● **What needs to be done**:
Print the line containing "tax: 8.25% = 73.77 -> 8.25% = 142.94" and all lines after it to the end of the records below, exactly as written. No pictures.

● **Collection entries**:

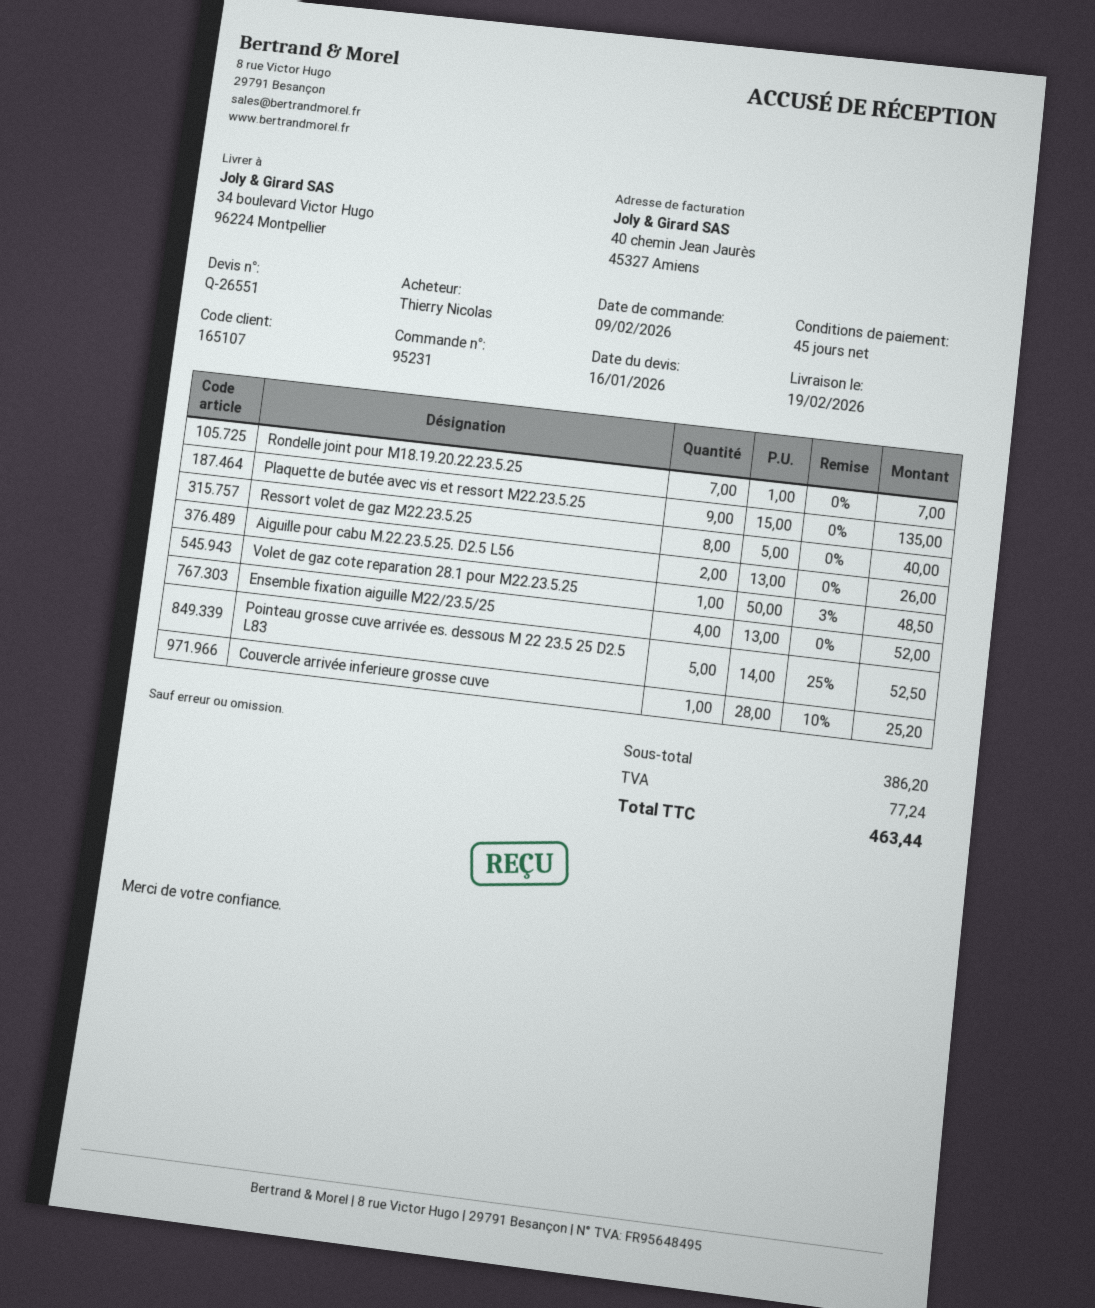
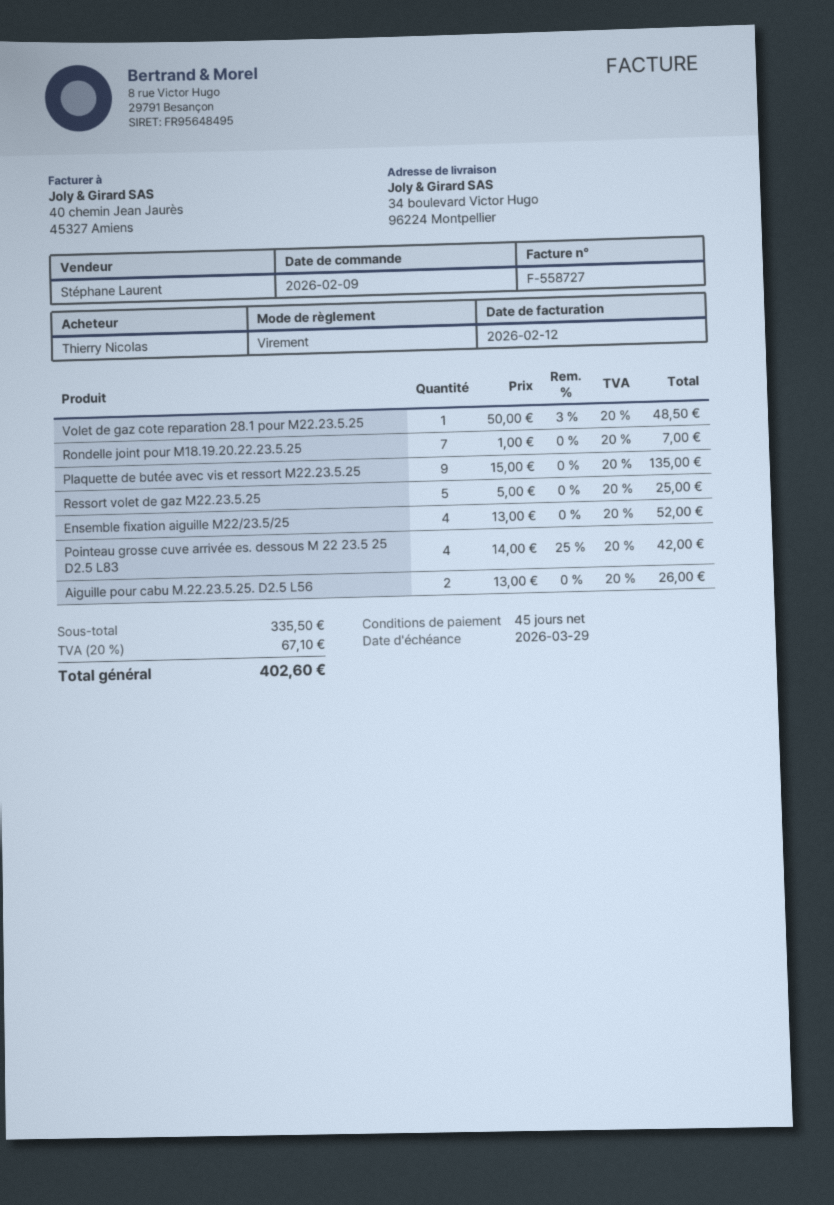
Ressort volet de gaz M22.23.5.25: 8 x 5.00 = 40.00 -> 5 x 5.00 = 25.00
Pointeau grosse cuve arrivée es. dessous M 22 23.5 25 D2.5 L83: 5 x 14.00 - 25% = 52.50 -> 4 x 14.00 - 25% = 42.00
Couvercle arrivée inferieure grosse cuve: 1 x 28.00 - 10% = 25.20 -> none
subtotal: 386.20 -> 335.50
tax: 77.24 -> 67.10
total: 463.44 -> 402.60

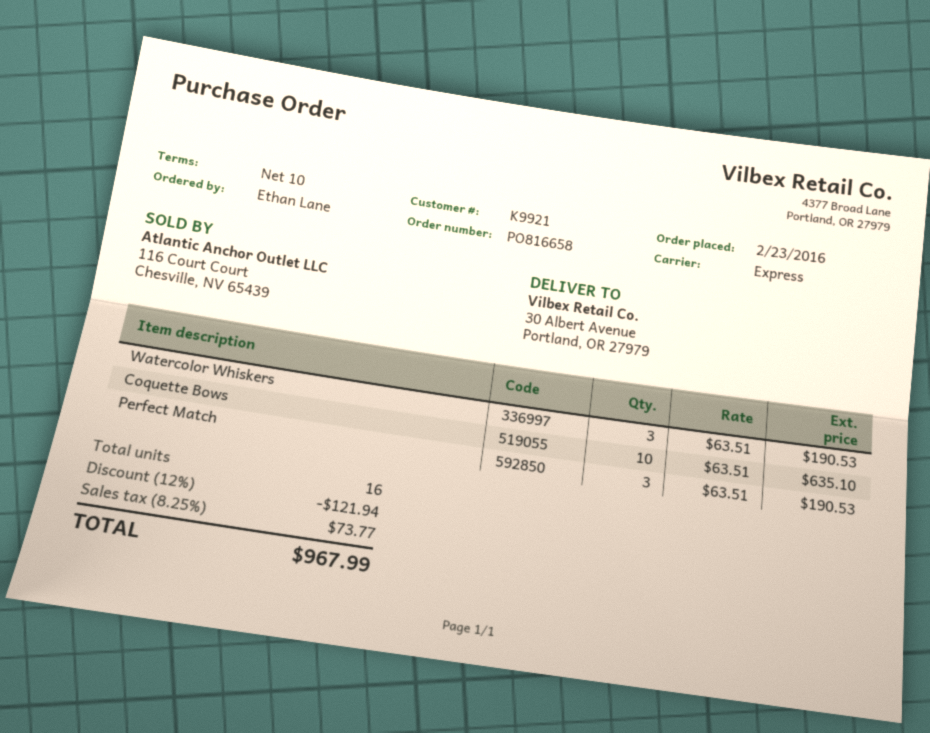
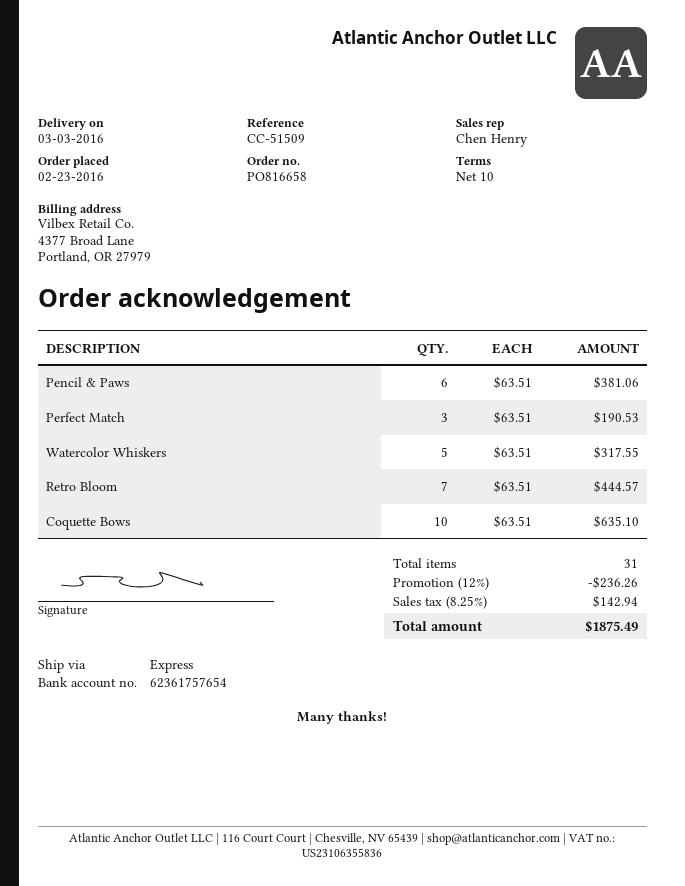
Watercolor Whiskers: 3 x 63.51 = 190.53 -> 5 x 63.51 = 317.55
Pencil & Paws: none -> 6 x 63.51 = 381.06
Retro Bloom: none -> 7 x 63.51 = 444.57
total quantity: 16 -> 31
discount: 12% = 121.94 -> 12% = 236.26
tax: 8.25% = 73.77 -> 8.25% = 142.94
total: 967.99 -> 1875.49

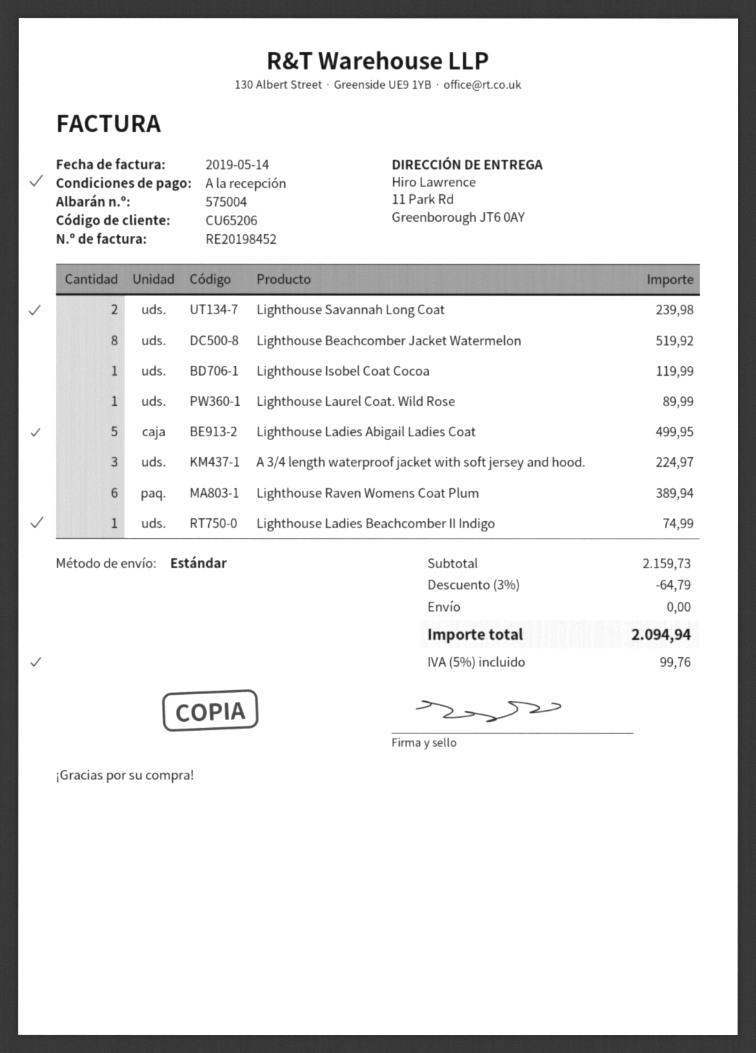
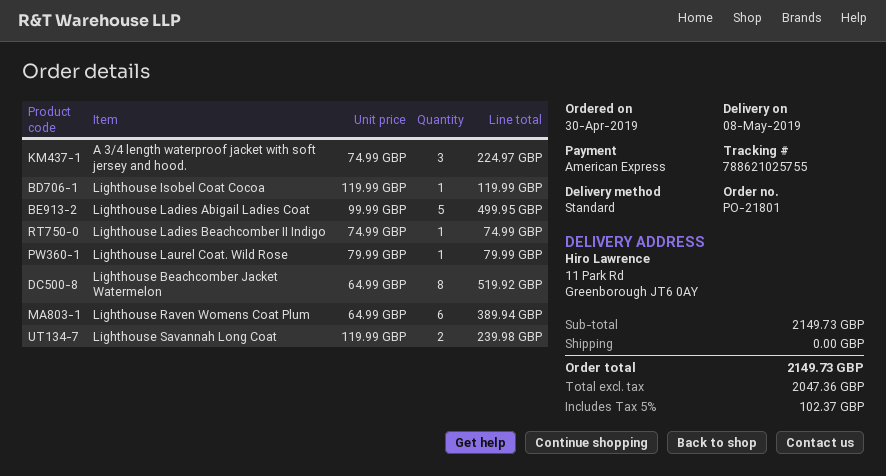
Lighthouse Laurel Coat. Wild Rose: 1 for 89.99 -> 1 for 79.99
subtotal: 2159.73 -> 2149.73
discount: 3% = 64.79 -> none
tax: 5% = 99.76 -> 5% = 102.37
total: 2094.94 -> 2149.73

● **Problem solution**:
tax: 8.25% = 73.77 -> 8.25% = 142.94
total: 967.99 -> 1875.49

Lighthouse Laurel Coat. Wild Rose: 1 for 89.99 -> 1 for 79.99
subtotal: 2159.73 -> 2149.73
discount: 3% = 64.79 -> none
tax: 5% = 99.76 -> 5% = 102.37
total: 2094.94 -> 2149.73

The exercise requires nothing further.